CVS would not have been as successful had it not been a key part of the early Open Source movement. I nurtured CVS, part-time, for a couple of years past the first release. Jeff Polk helped me rewrite the internals of CVS during this time - he was a better programmer than I would ever be. Our rewrite allowed for lots of other contributors to extend CVS, now that it was as pretty inside as it was outside. User contributions included lots of portability fixes, which increased CVS adoption, as well as some key features, like the client-server support, which allowed for CVS to enable distributed development to happen on a very grand scale. You could say that CVS was a key component of the Open Source movement and its success. Sourceforge.net currently has over 120,000 open source projects using CVS (8,000 projects are using Subversion, the follow-on to CVS, and I am a big fan of Subversion).
I'm thrilled about the part that I, and other CVS contributors, had on Open Source and software development in general.
What are the biggest differences you see between the internet startups today, and the startups during Web 1.0?
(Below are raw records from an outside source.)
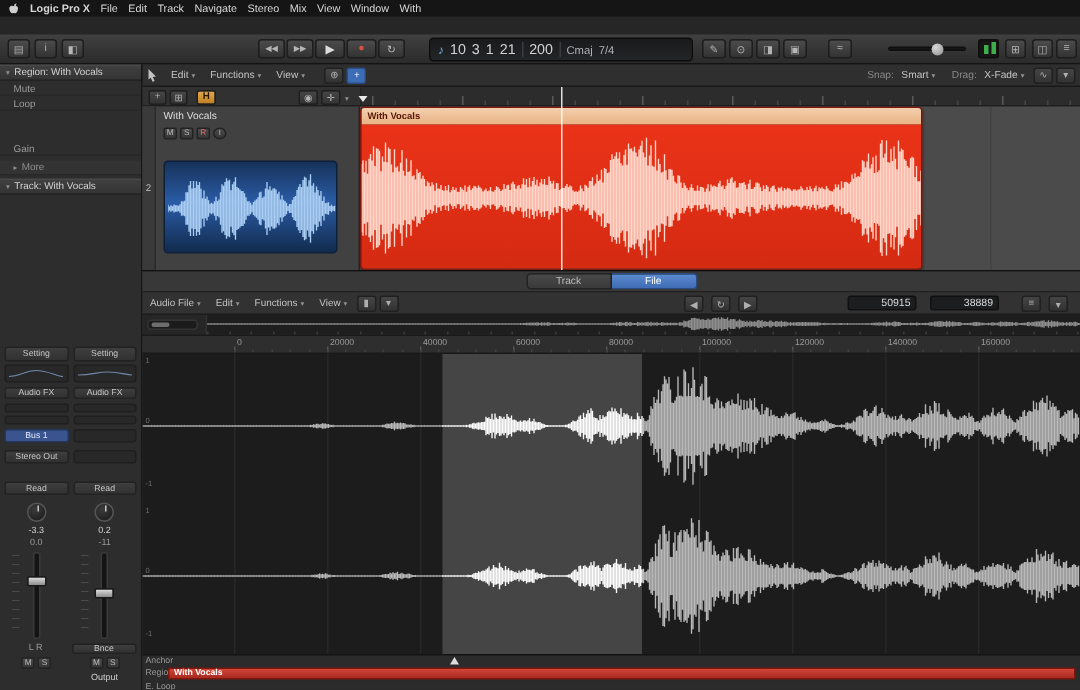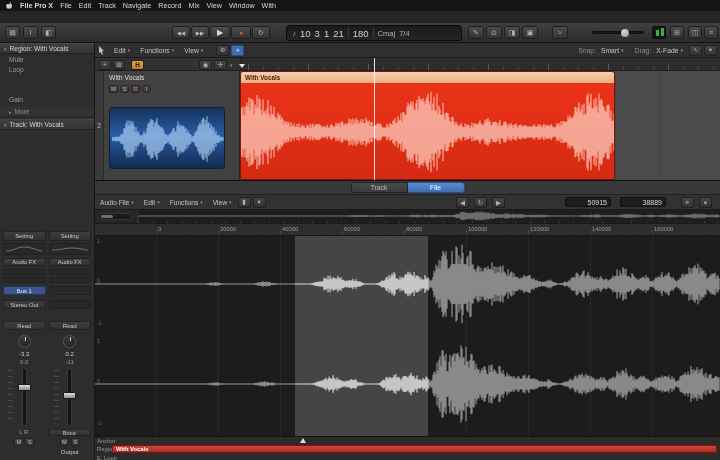--- a/index.html
+++ b/index.html
@@ -102,26 +102,26 @@
 </style>
 </head>
 <body>
 
 <div id="app">
 
   <div id="menubar">
     <svg width="7" height="9" viewBox="0 0 7 9">
         <path fill="#cfcfcf" d="M3.5 2.2c.5-.8 1.4-.8 1.4-.8s.1.9-.5 1.5c.8 0 1.6.6 1.6 1.7 0 1.6-1 3.2-1.9 3.2-.4 0-.5-.2-1-.2s-.7.2-1 .2C1.2 7.8.2 6.3.2 4.7.2 3.5 1 2.9 1.9 2.9c.6 0 1 .3 1.6.3z"></path>
       </svg>
-    <span style="font-weight:bold">File Pro X</span>
+    <span style="font-weight:bold">Logic Pro X</span>
     <span>File</span>
     <span>Edit</span>
     <span>Track</span>
     <span>Navigate</span>
-    <span>Record</span>
+    <span>Stereo</span>
     <span>Mix</span>
     <span>View</span>
     <span>Window</span>
     <span>With</span>
     <span class="sp"></span>
   </div>
 
 
   <div id="transport">
     <div class="tbtn" style="left:5px;width:15px">▤</div>
@@ -132,21 +132,21 @@
     <div class="tbtn" style="left:210px;width:20px;font-size:8px;color:#ddd">▶</div>
     <div class="tbtn rec" style="left:231px;width:20px">●</div>
     <div class="tbtn" style="left:252px;width:18px">↻</div>
     <div id="lcd">
       <span class="note">♪</span>
       <span>10</span>
       <span>3</span>
       <span>1</span>
       <span>21</span>
       <span class="div"></span>
-      <span>180</span>
+      <span>200</span>
       <span class="div"></span>
       <span class="small">Cmaj</span>
       <span class="small">7/4</span>
     </div>
     <div class="tbtn" style="left:468px;width:16px">✎</div>
     <div class="tbtn" style="left:486px;width:16px">⊙</div>
     <div class="tbtn" style="left:504px;width:16px">◨</div>
     <div class="tbtn" style="left:522px;width:16px">▣</div>
     <div class="tbtn" style="left:552px;width:16px">≈</div>
     <div class="slider">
It's easier to do an Internet startup today than in the Web 1.0 days. The software tools are better and cheaper, hardware is cheaper, outsourced data centers are available and standard, global developers are writing really good code now and it's easier to distribute development around the world. The entrepreneurs today are more focused on solving a true need. Google and Yahoo have established web-based advertising as a viable bootstrapping revenue stream - we didn't fully understand how to "monetize eyeballs" in Web 1.0. Open Source tools have really enabled a lot of this. And, we're just getting more mature in how we are allowing for the "architecture of participation". In Web 1.0, most people didn't fully understand the Web and what it could do for them or their place in it. Now, people spend enormous amounts of time on-line, doing good, building their reputation, contributing content. The Web 1.0 greed machine was not good for building enduring businesses. I don't see that now (yet).